The Unbelievable Hatred of 300

In many of the worlds through which I walk, Work World, Friend World, etc., I alone stand against the horror that is 300. Perhaps this is because, as a child, I read 300 and I liked it. I was even moved by it, stories of men using their manly chutzpah to overcome adversity spoke to me. I can’t fully understand why beyond the obvious fact that I was a bespeckled bookish young boy with little or no exceptional ability besides a penchant for reading escapist fantasy.

I went to see 300 with an open mind. I was even excited. The movie itself is an introduction to Zach Snyder’s directoral style. Where is he strongest? In visuals and dramatic combat. Where is he weakest? I think it comes down to a singular flaw that underlies many of his movies, a kind of blindness. Zach Snyder knows what is cool, but he knows not why. You can see it in things like, say, Watchmen where he glorifies a universe that I suspect the authors themselves did not love nor celebrate.

My favorite Zach Snyder movie is, without hesitation, Guardians of Ga’Hoole. Seriously. Give that man CGI owls and he shines as a true talent:

But that’s another blog post.

300 is a fictionalized dramatization of the Battle of Thermopylae. The Battle of Thermopylae, where the Persian army was stalled by a small group of soldiers at the chokepoint of Thermopylae. It’s inherently dramatic enough for movies by itself. But then came Frank Miller, that man who as far as I can tell is slowly turning into a raving hate machine, who wanted to inject all of his Millerian madness into it.

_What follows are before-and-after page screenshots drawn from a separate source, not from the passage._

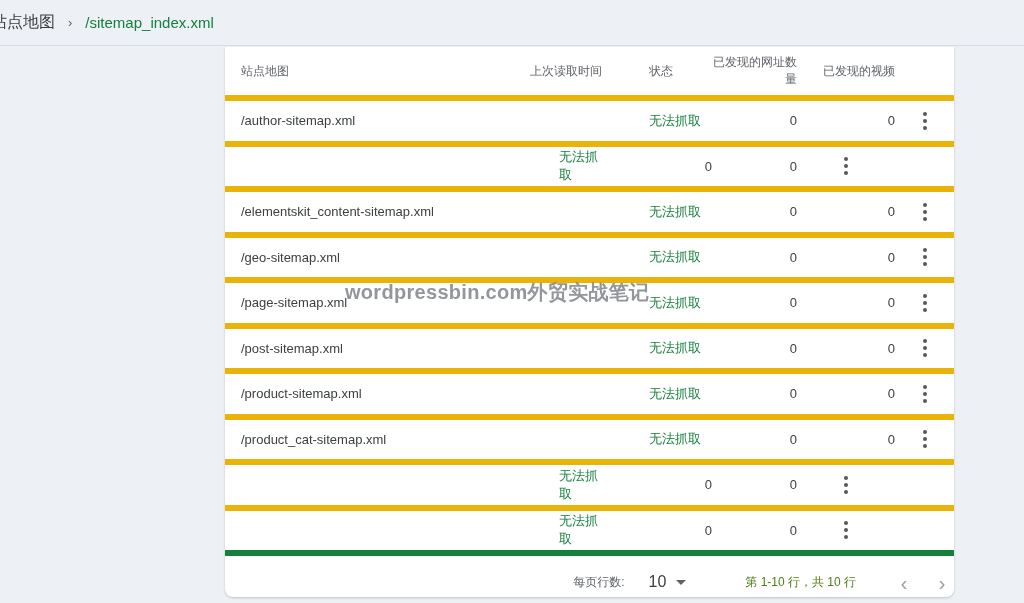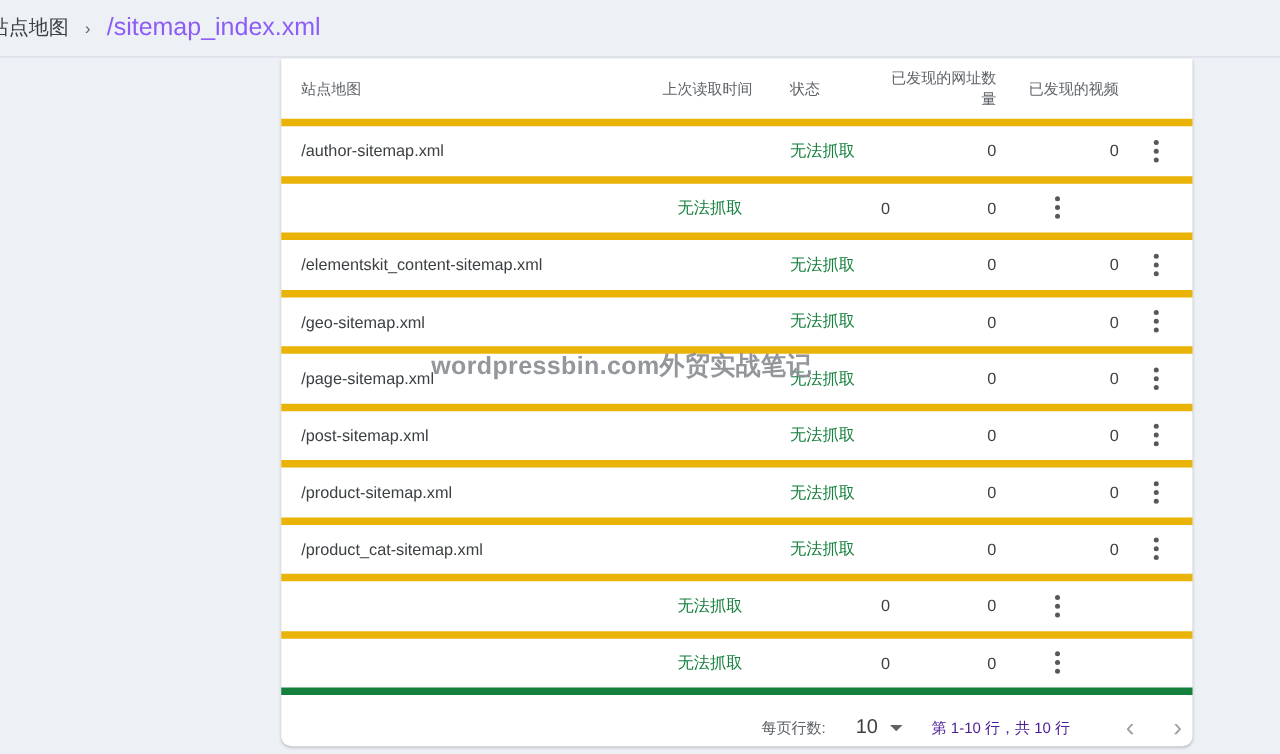--- a/index.html
+++ b/index.html
@@ -25,7 +25,7 @@
     cursor: pointer;
   }
   .crumb-sep { color: #5f6368; margin: 0 13px; font-size: 13px; }
-  .crumb-current { font-size: 20px; color: #8b5cf6; font-weight: 500; }
+  .crumb-current { font-size: 15px; color: #15803d; font-weight: 500; }
 
   
   .card {

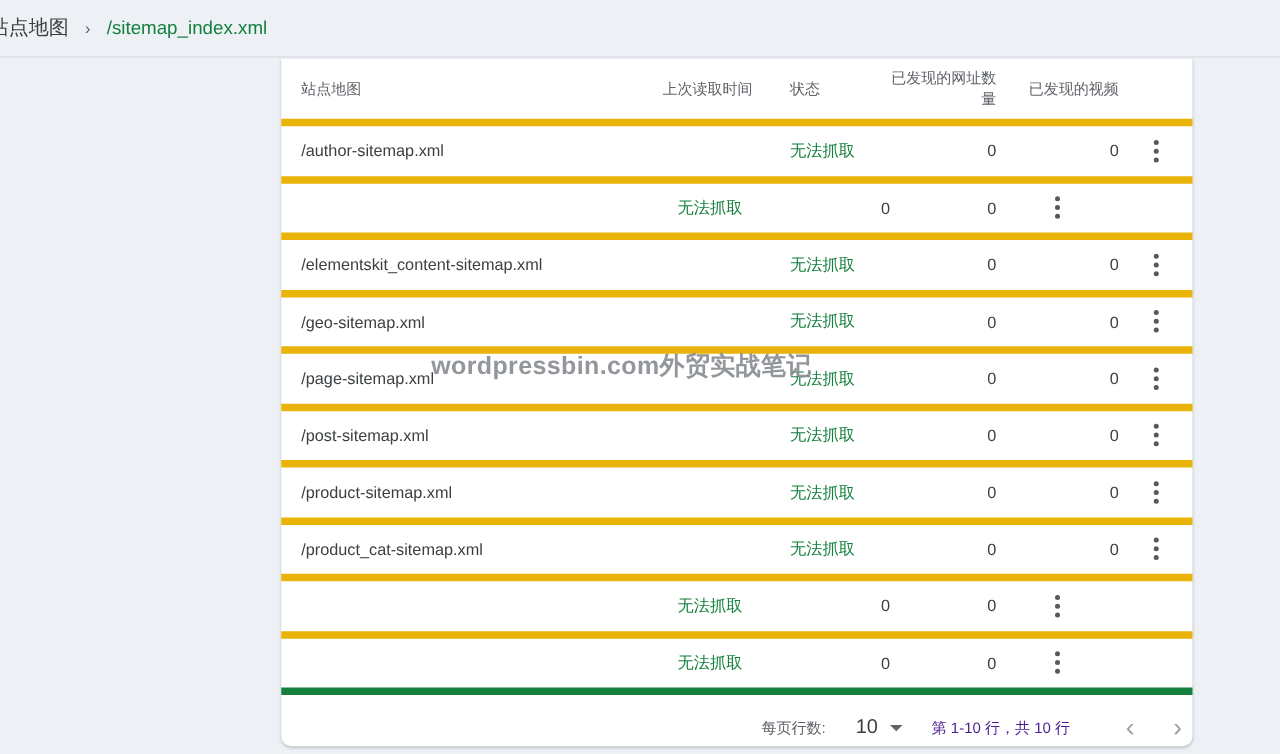--- a/index.html
+++ b/index.html
@@ -49,7 +49,7 @@
   .td { font-size: 13px; color: #3c4043; }
 
   .c-right { text-align: right; }
-  .c-status { padding-left: 30px; }
+  .c-status { padding-left: 47px; }
   .c-menu { display: flex; justify-content: center; }
 
   .td.c-status { color: #15803d; }

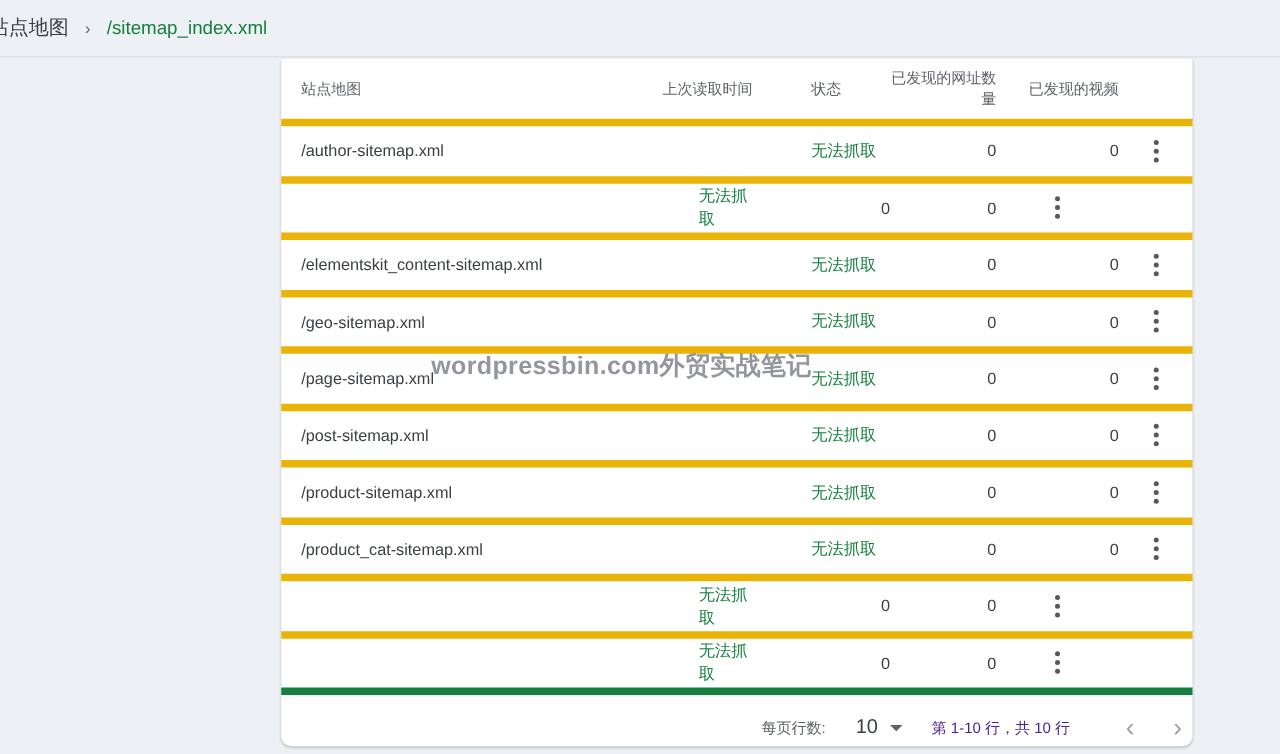--- a/index.html
+++ b/index.html
@@ -88,7 +88,7 @@
     border-left: 5px solid transparent; border-right: 5px solid transparent;
     border-top: 5px solid #5f6368;
   }
-  .range { margin-left: 23px; color: #4c1d95; text-align: right; }
+  .range { margin-left: 59px; color: #4d7c0f; text-align: right; }
   .pager-btn {
     background: transparent; border: none; cursor: pointer;
     color: #9aa0a6; font-size: 21px; line-height: 1;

What you get is a movie that is simultaneously homophobic and homoerotic. Muscled Spartans, who decry those “boy loving” Athenians, march ahead of mere mortals, to fight a horde of mutilated monster men. They declare that they fight to preserve freedom.

That point irks me. Sparta was a slave state that seasonally went to war with their slaves.

“Oh hey, it’s Spring. Set the clocks forward. Also let’s go kill a bunch of slaves.”

Yeah, these guys are the real bastion of democracy and freedom. You know why they were such good warriors? Because they were so scared of their slaves rebelling.

They also fight clad only in sandals, cloaks, and loin cloths. Which, ok, whatever. It’s a movie, and a fantasy movie at that. That bothers me only in so far as it is inaccurate, but clearly accuracy is not the goal.

The movie also adds a subplot I hated, where the wife of King Leonidas has sex with a corrupt Spartan to gain the support she needs to send reinforcements to Thermopylae. The corrupt Spartan (McNulty from The Wire) then betrays her. She then kills him and…

You know what, nevermind. This movie is just bad. It’s a bad movie. There are highlights, sure, but it comes down to a story about heroic ubermensch white men fighting evil dark foreigners. All voiced over with the awful dialogue of Frank Miller.

It’s like Ayn Rand’s Fountainhead where it’s just a mouthpiece for Miller’s beliefs more than a good story. Miller just has a less coherent agenda than Rand, he seems to be a kind of fascist xenophobe where she was vocally pro-individualism.

Actually, I need to think about that comparison some more. There’s probably an interesting blog post there.